Your goal ::
Beneath this instruction is a listing. Transcribe from it only the stretch from the line with "2x 10kOhms Potentiometers" through the line with "- In case the", both end lines included, exactly as written.

Task input ::
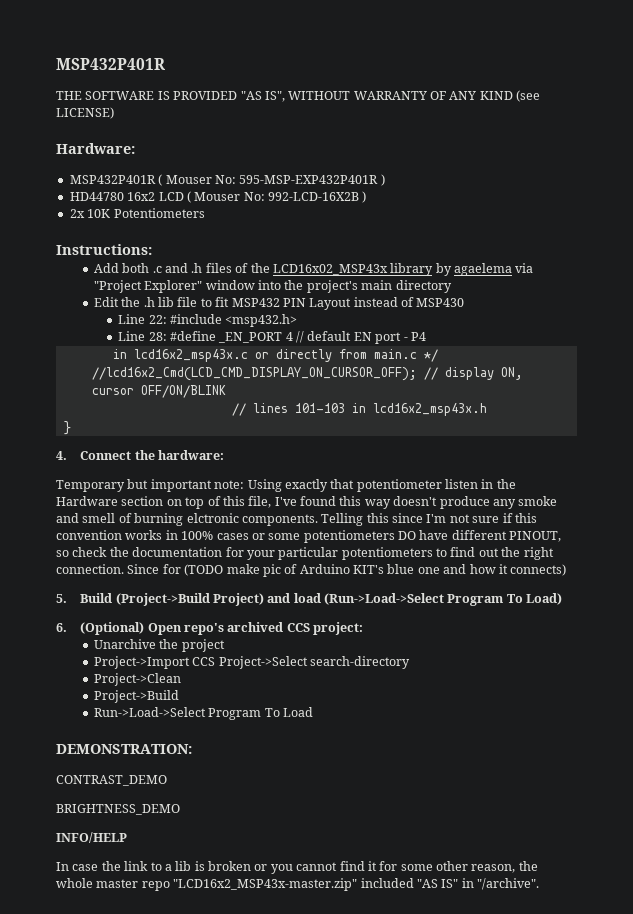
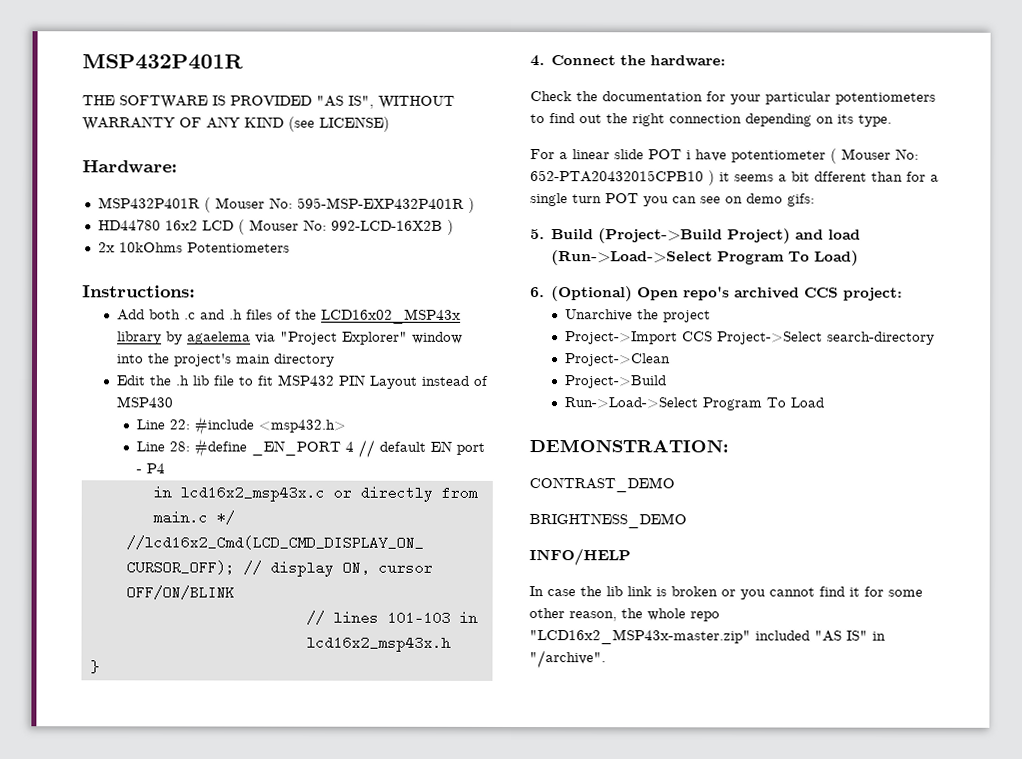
- 2x 10K Potentiometers
+ 2x 10kOhms Potentiometers
- Temporary but important note: Using exactly that potentiometer listen in the Hardware section on top of this file, I've found this way doesn't produce any smoke and smell of burning elctronic components. Telling this since I'm not sure if this convention works in 100% cases or some potentiometers DO have different PINOUT, so check the documentation for your particular potentiometers to find out the right connection. Since for (TODO make pic of Arduino KIT's blue one and how it connects)
+ Check the documentation for your particular potentiometers to find out the right connection depending on its type.
+ For a linear slide POT i have potentiometer ( Mouser No: 652-PTA20432015CPB10 ) it seems a bit dfferent than for a single turn POT you can see on demo gifs:
- In case the link to a lib is broken or you cannot find it for some other reason, the whole master repo "LCD16x2_MSP43x-master.zip" included "AS IS" in "/archive".
+ In case the lib link is broken or you cannot find it for some other reason, the whole repo "LCD16x2_MSP43x-master.zip" included "AS IS" in "/archive".

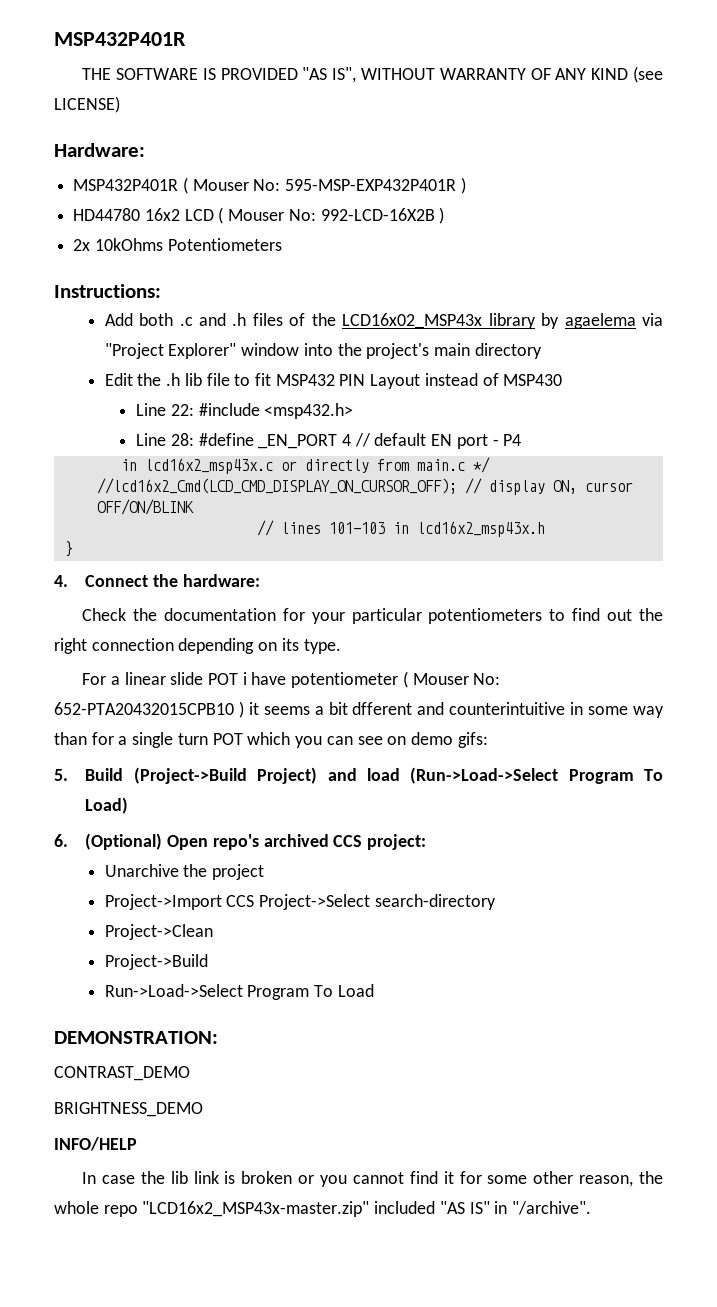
- For a linear slide POT i have potentiometer ( Mouser No: 652-PTA20432015CPB10 ) it seems a bit dfferent than for a single turn POT you can see on demo gifs:
+ For a linear slide POT i have potentiometer ( Mouser No: 652-PTA20432015CPB10 ) it seems a bit dfferent and counterintuitive in some way than for a single turn POT which you can see on demo gifs:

Answer for the task ::
+ 2x 10kOhms Potentiometers
- Temporary but important note: Using exactly that potentiometer listen in the Hardware section on top of this file, I've found this way doesn't produce any smoke and smell of burning elctronic components. Telling this since I'm not sure if this convention works in 100% cases or some potentiometers DO have different PINOUT, so check the documentation for your particular potentiometers to find out the right connection. Since for (TODO make pic of Arduino KIT's blue one and how it connects)
+ Check the documentation for your particular potentiometers to find out the right connection depending on its type.
+ For a linear slide POT i have potentiometer ( Mouser No: 652-PTA20432015CPB10 ) it seems a bit dfferent than for a single turn POT you can see on demo gifs:
- In case the link to a lib is broken or you cannot find it for some other reason, the whole master repo "LCD16x2_MSP43x-master.zip" included "AS IS" in "/archive".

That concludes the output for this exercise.